I think one of the difficulties during campaigning was that we had a slate ban this year – and it meant that, even though I had quite a few other friends who were running, we couldn’t really work with each other and you couldn’t say really supportive things to each other, unless you say them to all candidates; but that also  created a more supportive environment for all of us – we aren’t running against a particular group of people, but we’re all in it together – I really think that helped with us standing in solidarity with each other when I experienced harassment right before hustings – everyone sent me really supportive messages and it was really nice. 

I really think that helped with us standing in solidarity with each other when I experienced harassment right before hustings – everyone sent me really supportive messages …
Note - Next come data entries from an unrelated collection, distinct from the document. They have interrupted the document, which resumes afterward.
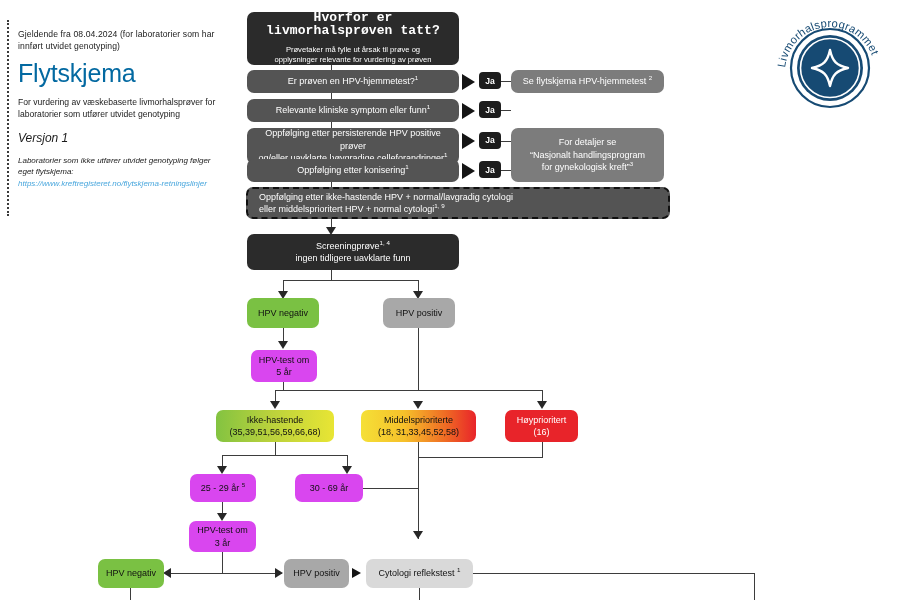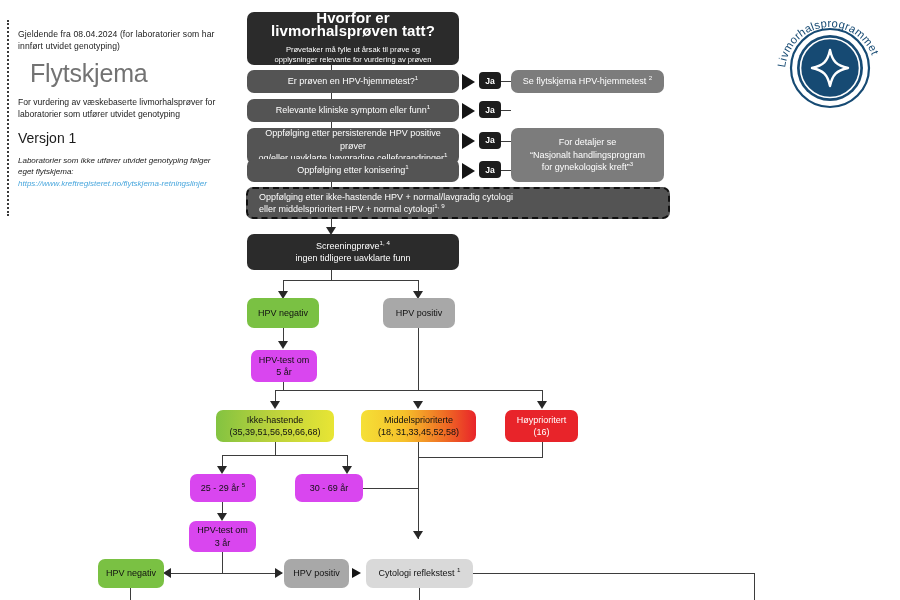"Hvorfor er livmorhalsprøven tatt?" .node .big { font-family: none -> Liberation Mono, monospace; font-size: 15px -> 13px }
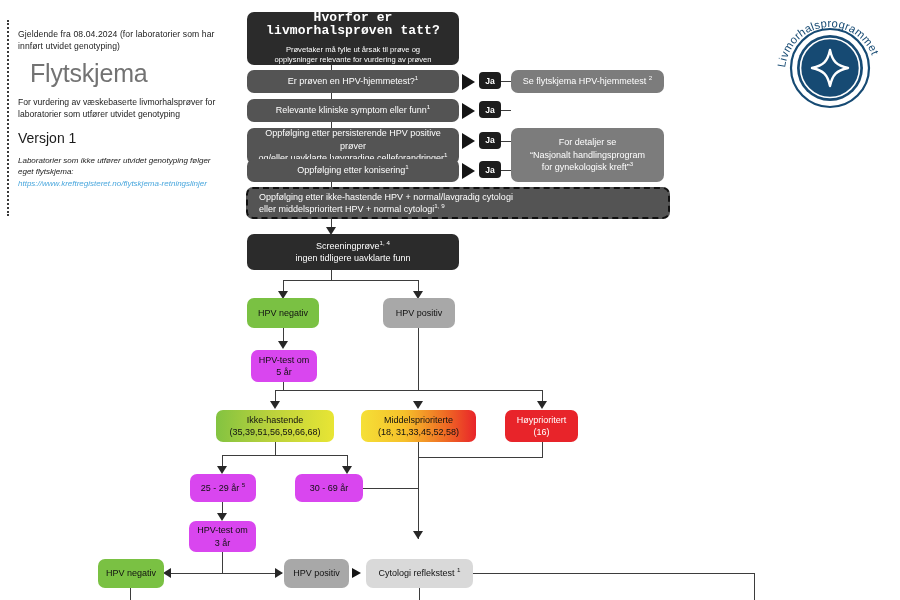"Flytskjema" #info-title { color: #737373 -> #0369a1; margin: 7px 0 9px 12px -> 7px 0 9px 0 }
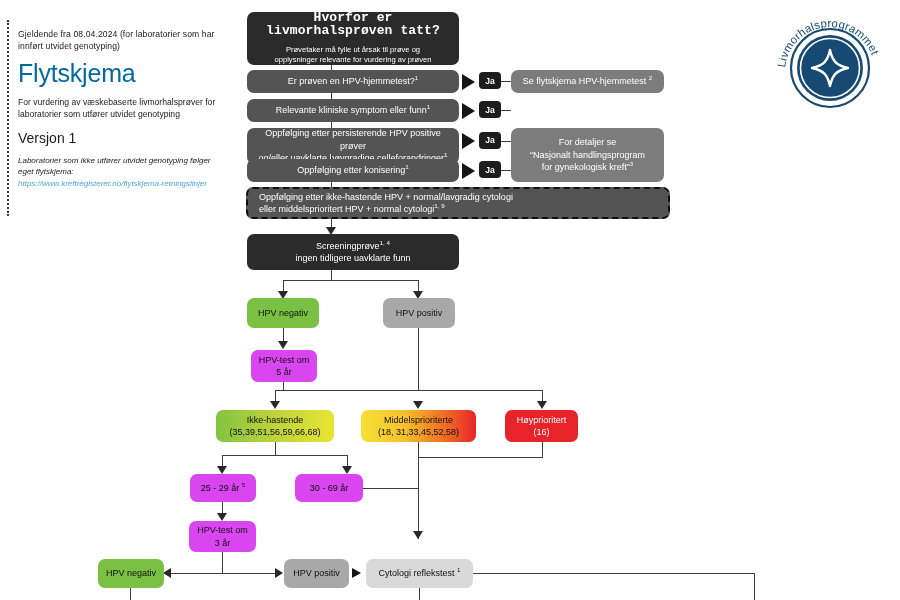"Versjon 1" #info-version { font-size: 14px -> 12px; font-style: none -> italic }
Lots of people who saw your post on Facebook [regarding an incident of harassment] were quite shocked by it; would you like to speak a little more about the incident? I think it’s quite an important experience to discuss. 

So basically, on my way to the SU hustings, a few people jumped out and they said to me that they feel like I shouldn’t be engaging in this particular commitment, that I shouldn’t be involved in the SU; I do think is has to do with the whole Hong Kong motion … It’s quite confusing, because I was Chair of Council – I was just chairing a debate; but then, apparently, because I’m a Hong Kong person, in this very unique situation, I think I’ve been targeted by these different groups. During the few days of campaigning, there were several instances of me being photographed by people on the streets and being put on different chat groups … it’s been definitely very difficult, but the Proctors now know about it and the University is working to resolve the situation. 

For the people who don’t know about the SU roles, summarise your role as President – what your main commitments are.

I think that the role of the President is the most unique, since I don’t really have a specific remit; that’s why I’m actually free to focus on whatever I put my mind to. And that’s also mostly with dealing with the University, as well as, for example, even if others sabbs are in a better position to deal with certain issues, sometimes they might want the President to be on the committee … I do think it’s going to be an exciting year, with many things to look forward to!